As The Globe and Mail’s Bertrand Marotte, Jacqueline Nelson and Richard Blackwell reported, the construction industry continued to make gains in April as housing starts climbed to an annual pace of 244,900. Driving the increase, Canada Mortgage and Housing Corp. reported, was construction of multiple units, such as condominiums.
In Quebec and Ontario, starts surged 56.5% and 12.2%, respectively, largely because of those multiple units.
Looking at those numbers, economist Robert Kavcic declared that condo construction has now reached the “boiling point,” and that the housing market threatens to overheat in some segments and some regions.
“The bubble-mongering that has been going on seemed overplayed for some time, given that housing starts were running only slightly above household formation (about 180,000), on average, for the past three years,” Mr. Kavcic said.
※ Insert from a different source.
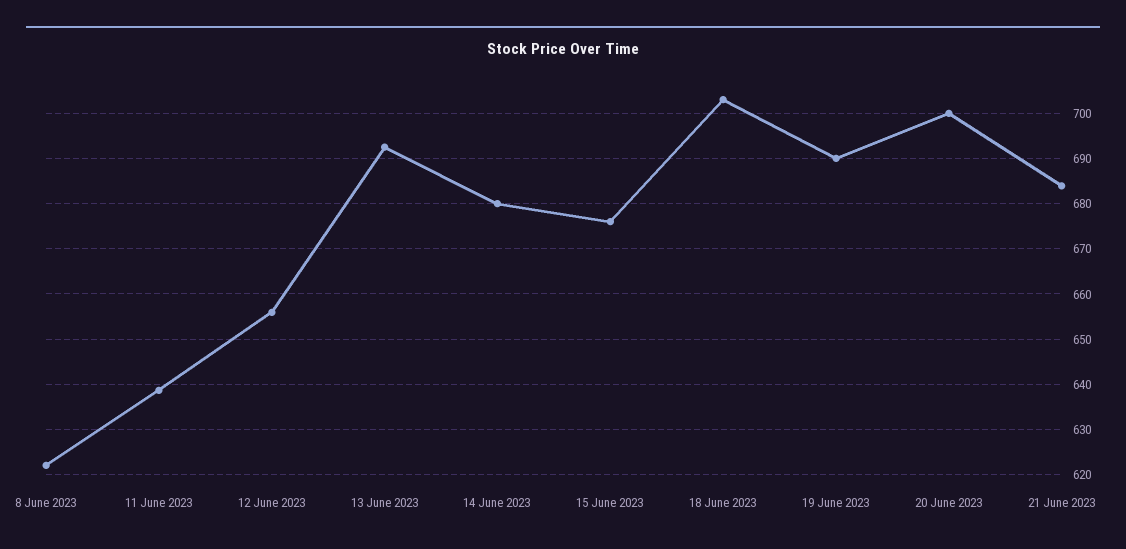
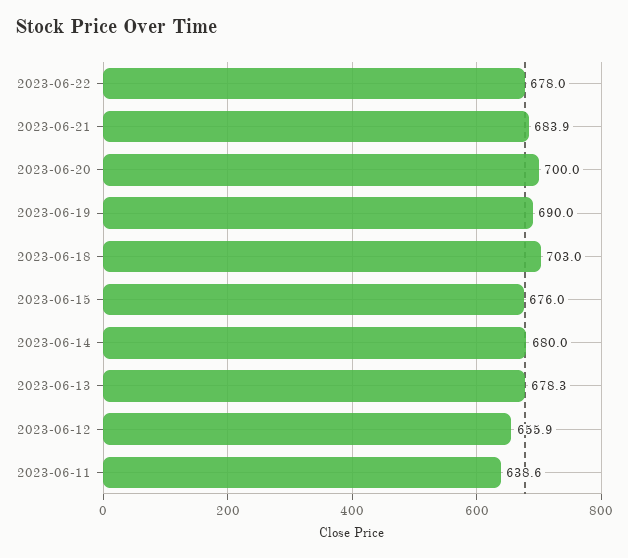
8 June 2023: 622 -> none
13 June 2023: 692 -> 678.3
2023-06-22: none -> 678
“But that is no longer true with starts now moving well above underlying demand, and accelerating in recent months,” he warned in a report about the CMHC numbers.
Comment: But that is only in certain areas. In Toronto, we are seeing around 50,000 households forming every year – with 28,000 condos being completed. There is still a huge gap between new housing being created and demand. That is why we have so many condos going up, the demand is there.
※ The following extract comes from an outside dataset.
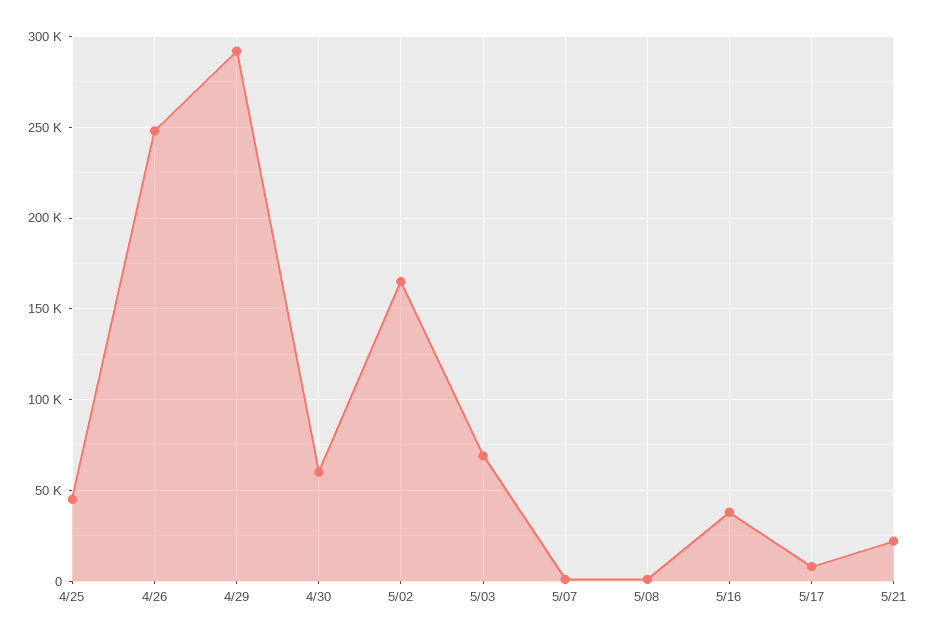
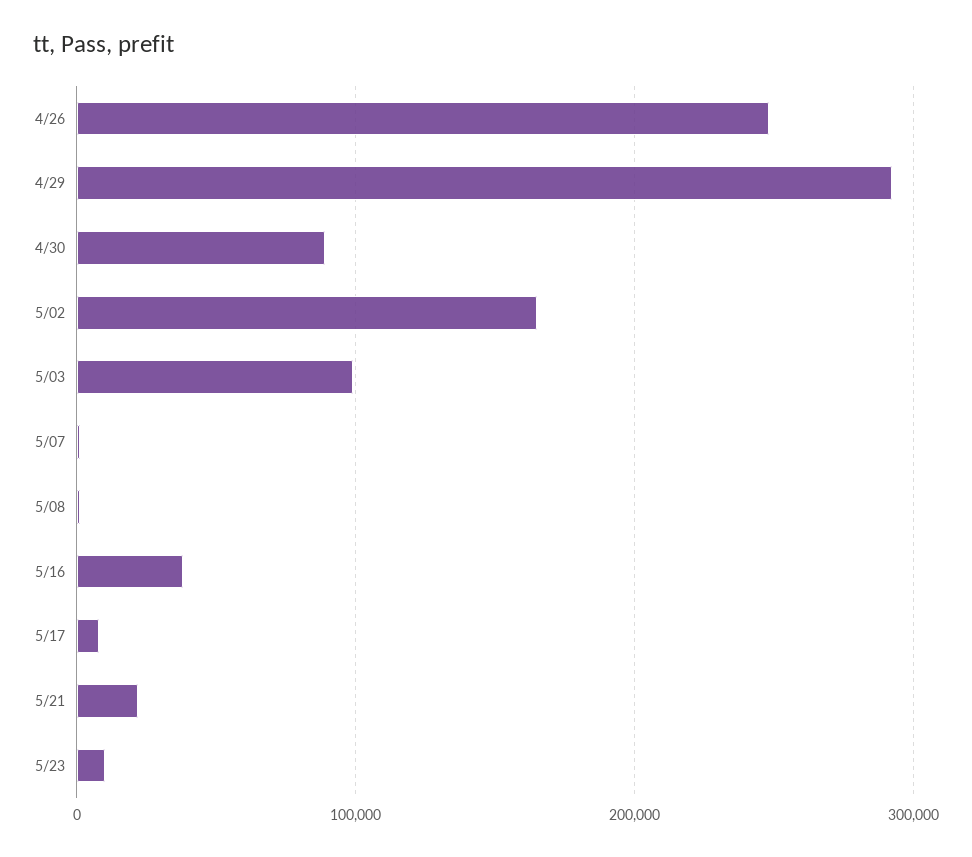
4/25: 45000 -> none
4/30: 60000 -> 90000
5/03: 70000 -> 100000
5/23: none -> 10000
“It’s important to note that the heated building activity is very much contained to the multi-unit segment in a handful of cities. While single-unit starts edged up just 0.6% in April, multis surged 27.4% to the second highest level since 1978 – the trend away from building detached homes in favour of condos continues unabated, particularly in Toronto, Vancouver and Montreal.”
Comment: Comparing condo building today to 1978 is just dumb. Everything has changed. People want to live downtown, they want to be near work and play. People are less interested in sprawl and living in the suburbs. People are buying when they are single, not when they have kids and need a yard. I bet detached home construction in 1978 was far higher than today – does that mean the single home market is collapsing? No, it just further supports the fact that housing trends have changed dramatically in the past 34 years.
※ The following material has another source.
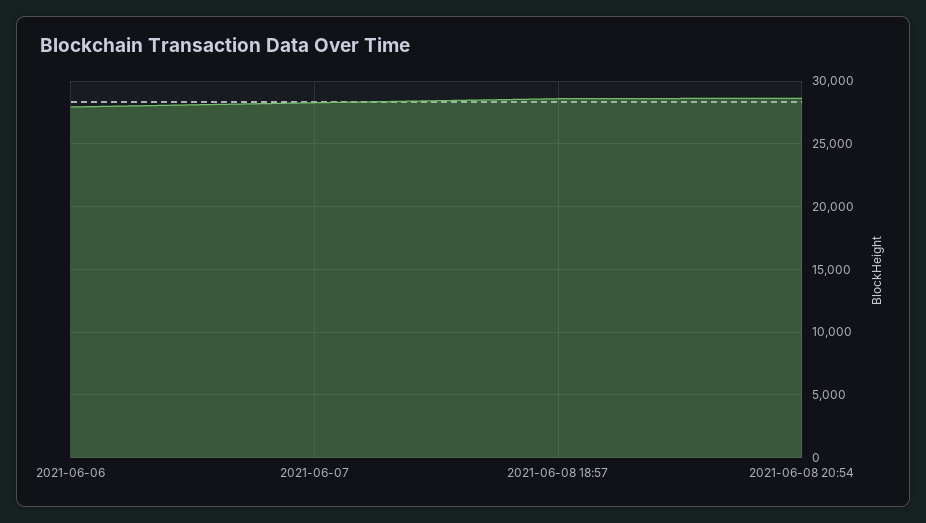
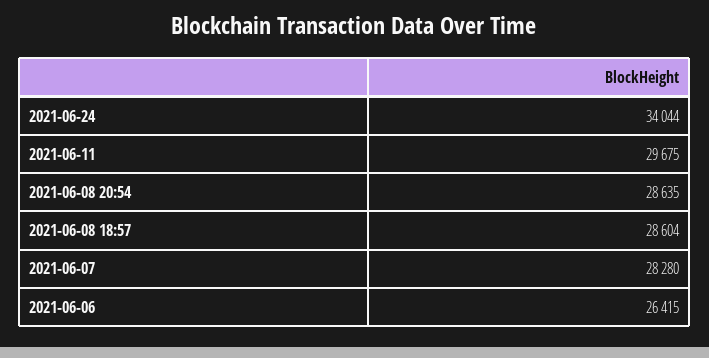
2021-06-06: 28000 -> 26415
2021-06-24: none -> 34044
2021-06-11: none -> 29675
David Rosenberg, the chief economist at Gluskin Sheff + Associates, agreed that construction is “far outpacing” natural demographic demand.
“No doubt the Canadian economic backdrop is solid overall and mortgage rates are at low levels,” he said. “But at some point, the Bank of Canada will no longer be playing the role as the boy who called wolf, and mortgage guidelines are already being tightened up.”
Comment: Huh? What the heck does that have to do with new condos?
Some economists do see just softer times ahead for the overall market, however.
“Given that April’s surge was driven largely by the multi-unit segment, we suspect that this level of home starts is not sustainable,” said Dina Cover of Toronto-Dominion Bank.
Comment: Why is it not sustainable? People buy them and live in them, they can afford them, they want them. We have had close to the same levels on home starts for 7 or 8 years now. It is not new, it has been sustained for quite some time now.
“Moreover, unseasonably warm weather in many parts of the country surely brought some new home starts forward. As such, we expect to see some give-back in the coming months.”
Comment: Like when Feb numbers where down and everyone panicked? Construction is different this year because of the weird weather. That is a strange variable that is not easily accounted for.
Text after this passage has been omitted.